The removing defendant bears the burden of establishing that federal jurisdiction exists and that the case should not be remanded. Orlick v. J.D. Carton & Son, Inc., 144 F. Supp. 2d 337, 341 (D.N.J. 2001). Moreover, the removal statutes "are to be strictly construed against removal and all doubts should be resolved in favor of remand." Id.

A. Complete Diversity Did Not Exist Until NJMIC Was Dismissed Because NJMIC Was Not A Nominal Party To The Action

Plaintiff contends that complete diversity existed as of the date the Complaint was served upon Griffin and that, consequently, the thirty-day period for removal began to run as of October 7, 2016. More specifically, Plaintiff maintains that, even though co-Defendant NJMIC is also a citizen of the State of New Jersey, NJMIC was "not a real or substantial party to the litigation," but rather a "nominal party to the litigation named solely to enforce [Plaintiff's] claim for personal injury protection under her policy of insurance." (ECF No. 2-18 at 8).
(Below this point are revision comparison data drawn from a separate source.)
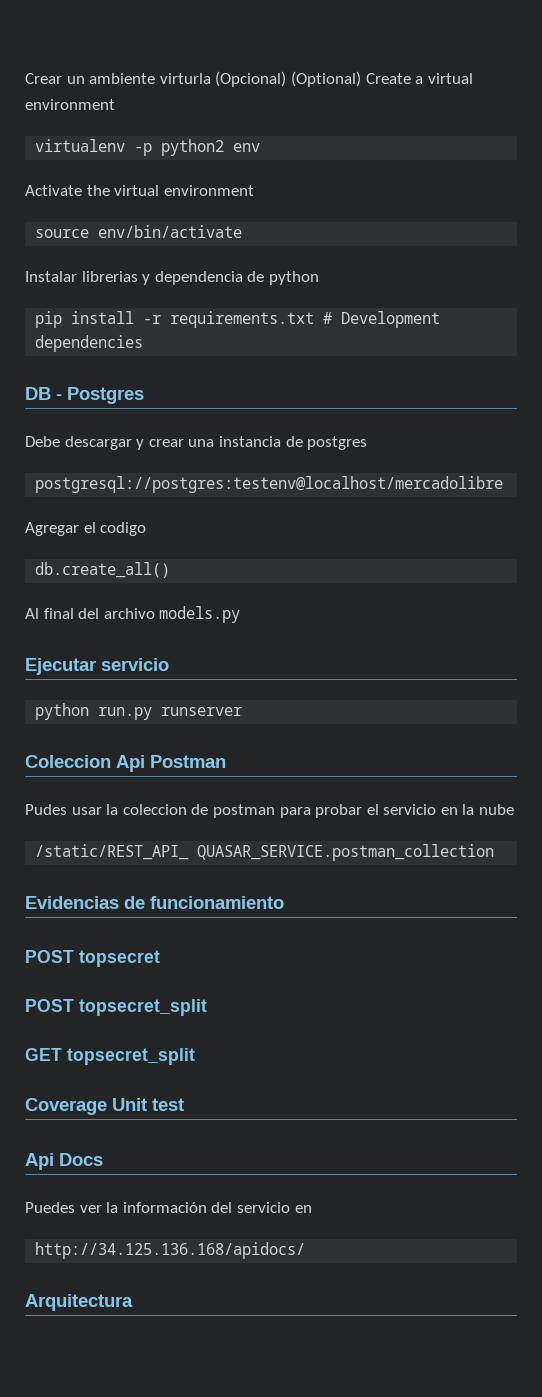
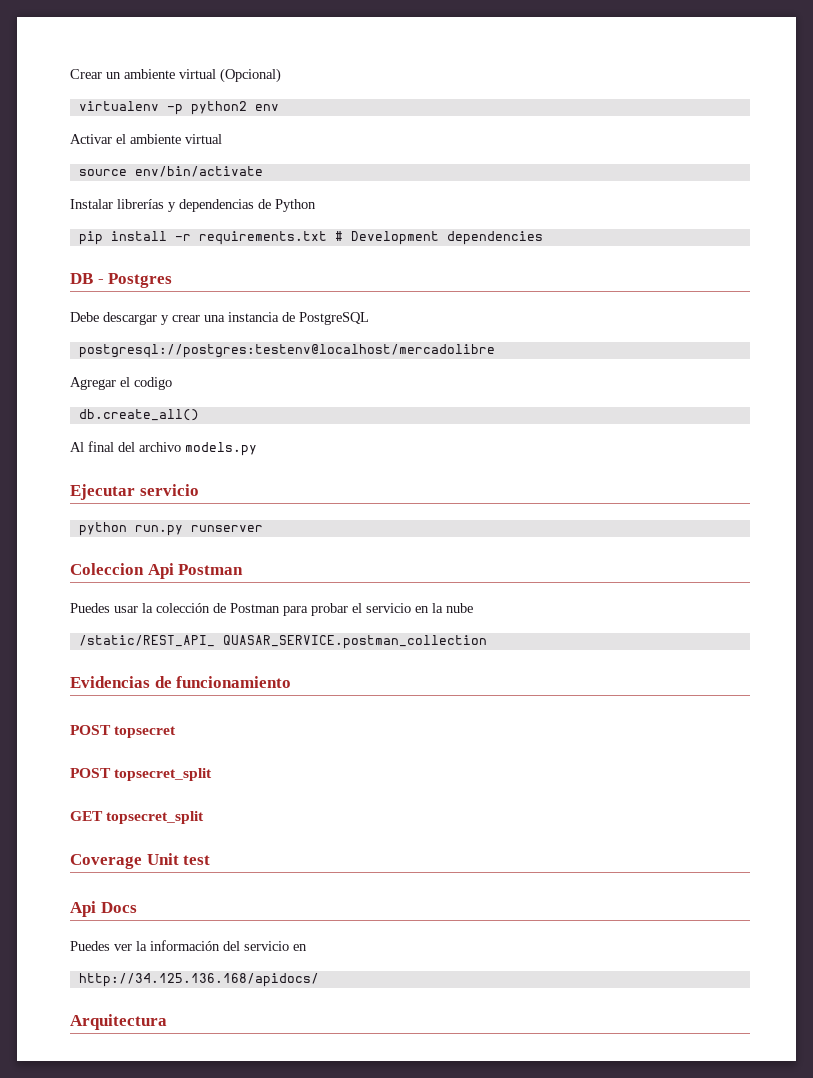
- Crear un ambiente virturla (Opcional) (Optional) Create a virtual environment
+ Crear un ambiente virtual (Opcional)
- Activate the virtual environment
+ Activar el ambiente virtual
- Instalar librerias y dependencia de python
+ Instalar librerías y dependencias de Python
- Debe descargar y crear una instancia de postgres
+ Debe descargar y crear una instancia de PostgreSQL
- Pudes usar la coleccion de postman para probar el servicio en la nube
+ Puedes usar la colección de Postman para probar el servicio en la nube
Plaintiff therefore contends that, pursuant to the rule that "a federal court must disregard nominal or formal parties and rest jurisdiction only upon the citizenship of real parties to the controversy," Navarro Sav. Ass'n v. Lee, 446 U.S. 458, 461 (1980), Griffin was required to file a notice of removal based on diversity within thirty days of service of the original Complaint.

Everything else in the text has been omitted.